Bug 1614796 - Body search: Strip soft line breaks in QP parts when assembling HTML body. r=benc a=jorgk
authorJorg K <jorgk@jorgk.com>
Sun, 23 Feb 2020 08:59:56 +0100
changeset 38184 aade030db497ef2b73acf128dbdbefa2799a732e
parent 38183 2aeba9647436e354e4e61bf3e37f492e0728dafa
child 38185 541c7a9fd7f3d6a8a5b69d4a697d0fb8c412bb3c
push id398
push userclokep@gmail.com
push dateMon, 09 Mar 2020 19:10:28 +0000
reviewersbenc, jorgk
bugs1614796
Bug 1614796 - Body search: Strip soft line breaks in QP parts when assembling HTML body. r=benc a=jorgk
mailnews/base/search/src/nsMsgBodyHandler.cpp
mailnews/base/search/src/nsMsgSearchTerm.cpp
mailnews/base/test/unit/test_searchBody.js
mailnews/test/data/21-plaintext.eml
mailnews/test/data/23-HTML.eml
mailnews/test/data/24-HTML+attachment.eml
--- a/mailnews/base/search/src/nsMsgBodyHandler.cpp
+++ b/mailnews/base/search/src/nsMsgBodyHandler.cpp
@@ -269,17 +269,17 @@ int32_t nsMsgBodyHandler::ApplyTransform
     if (m_base64part && m_partIsText) {
       Base64Decode(buf);
       // Work on the parsed string
       if (!buf.Length()) {
         NS_WARNING("Trying to transform an empty buffer");
         eatThisLine = true;
       } else {
         // It is wrong to call ApplyTransformations() here since this will
-        // lead to the buffer being doubled-up at |buf.Append(line.get());|
+        // lead to the buffer being doubled-up at |buf.Append(line);|
         // below. ApplyTransformations(buf, buf.Length(), eatThisLine, buf);
         // Avoid spurious failures
         eatThisLine = false;
       }
     } else if (!m_partIsHtml) {
       buf.Truncate();
       eatThisLine = true;  // We have no content...
     }
@@ -308,19 +308,28 @@ int32_t nsMsgBodyHandler::ApplyTransform
     // Ignore non-text parts
     buf.Truncate();
     eatThisLine = true;
     return 0;
   }
 
   // Accumulate base64 parts and HTML parts for later decoding or tag stripping.

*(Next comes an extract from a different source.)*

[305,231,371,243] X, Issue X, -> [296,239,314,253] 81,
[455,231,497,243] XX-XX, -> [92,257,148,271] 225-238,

   if (m_base64part || m_partIsHtml) {
-    if (m_partIsHtml && !m_base64part)  // Replace newline in HTML with a space.
-      buf.Append(' ');
-    buf.Append(line.get());
+    if (m_partIsHtml && !m_base64part) {
+      size_t bufLength = buf.Length();
+      if (!m_partIsQP || bufLength == 0 ||
+          !StringEndsWith(buf, NS_LITERAL_CSTRING("="))) {
+        // Replace newline in HTML with a space.
+        buf.Append(' ');
+      } else {
+        // Strip the soft line break.
+        buf.SetLength(bufLength - 1);
+      }
+    }
+    buf.Append(line);
     eatThisLine = true;
     return buf.Length();
   }
 
   buf.Assign(line);
   return buf.Length();
 }
 
--- a/mailnews/base/search/src/nsMsgSearchTerm.cpp
+++ b/mailnews/base/search/src/nsMsgSearchTerm.cpp
@@ -854,17 +854,17 @@ nsresult nsMsgSearchTerm::MatchBody(nsIM
         MsgStripQuotedPrintable(buf);
         // If soft line break, chop off the last char as well.

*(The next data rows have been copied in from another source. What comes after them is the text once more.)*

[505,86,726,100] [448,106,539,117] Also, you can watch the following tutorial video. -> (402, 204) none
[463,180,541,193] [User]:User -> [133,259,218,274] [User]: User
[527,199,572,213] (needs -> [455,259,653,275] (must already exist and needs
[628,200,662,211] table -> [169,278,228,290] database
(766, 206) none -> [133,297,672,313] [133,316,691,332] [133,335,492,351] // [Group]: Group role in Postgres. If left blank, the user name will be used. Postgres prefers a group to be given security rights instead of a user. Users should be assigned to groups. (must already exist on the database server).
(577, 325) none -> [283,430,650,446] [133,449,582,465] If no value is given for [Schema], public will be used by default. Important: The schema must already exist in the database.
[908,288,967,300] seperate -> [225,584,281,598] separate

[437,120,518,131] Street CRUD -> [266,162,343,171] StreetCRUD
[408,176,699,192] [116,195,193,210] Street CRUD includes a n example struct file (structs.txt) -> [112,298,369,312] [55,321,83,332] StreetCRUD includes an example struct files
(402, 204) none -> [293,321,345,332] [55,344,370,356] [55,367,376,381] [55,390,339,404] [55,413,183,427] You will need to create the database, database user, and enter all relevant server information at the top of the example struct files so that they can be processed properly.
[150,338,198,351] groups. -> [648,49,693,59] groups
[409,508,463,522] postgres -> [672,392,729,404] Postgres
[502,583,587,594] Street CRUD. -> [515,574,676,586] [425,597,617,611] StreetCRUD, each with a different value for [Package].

         size_t bufLength = buf.Length();
         if ((bufLength > 0) && softLineBreak) buf.SetLength(bufLength - 1);
       }
       compare.Append(buf);
       // If this line ends with a soft line break, loop around
       // and get the next line before looking for the search string.
-      // This assumes the message can't end on a QP soft-line break.
+      // This assumes the message can't end on a QP soft line break.
       // That seems like a pretty safe assumption.
       if (softLineBreak) continue;
       if (!compare.IsEmpty()) {
         char startChar = (char)compare.CharAt(0);
         if (startChar != '\r' && startChar != '\n') {
           rv = MatchString(compare,
                            charset.IsEmpty() ? folderCharset : charset.get(),
                            &result);
--- a/mailnews/base/test/unit/test_searchBody.js
+++ b/mailnews/base/test/unit/test_searchBody.js
@@ -127,16 +127,19 @@ var Tests = [
   // Messages 16, 17, 18, 20 contain "hïhï" in the plaintext part.
   { value: "hïhï", op: Contains, count: 4 },
 
   // Messages 21 and 23 to 30 contain "höhö" once.
   { value: "höhö", op: Contains, count: 9 },
   // Message 22 contains Καλημέρα (good morning in Greek).
   { value: "Καλημέρα", op: Contains, count: 1 },
 
+  // Messages 21, 23 and 24 contain "softbreak" broken by a soft line break.
+  { value: "softbreak", op: Contains, count: 3 },
+
   // Messages 16, 17, 18, 20 contain "hähä" in the plaintext part.
   { value: "hähä", op: Contains, count: 4 },
 
   // The four messages with message/rfc822 attachment contain "bodyOfAttachedMessagePlain"
   // or "bodyOfAttachedMessagePläin" in the plaintext part and "bodyOfAttachedMessageHTML"
   // or "bodyOfAttachedMessägeHTML" in the HTML part.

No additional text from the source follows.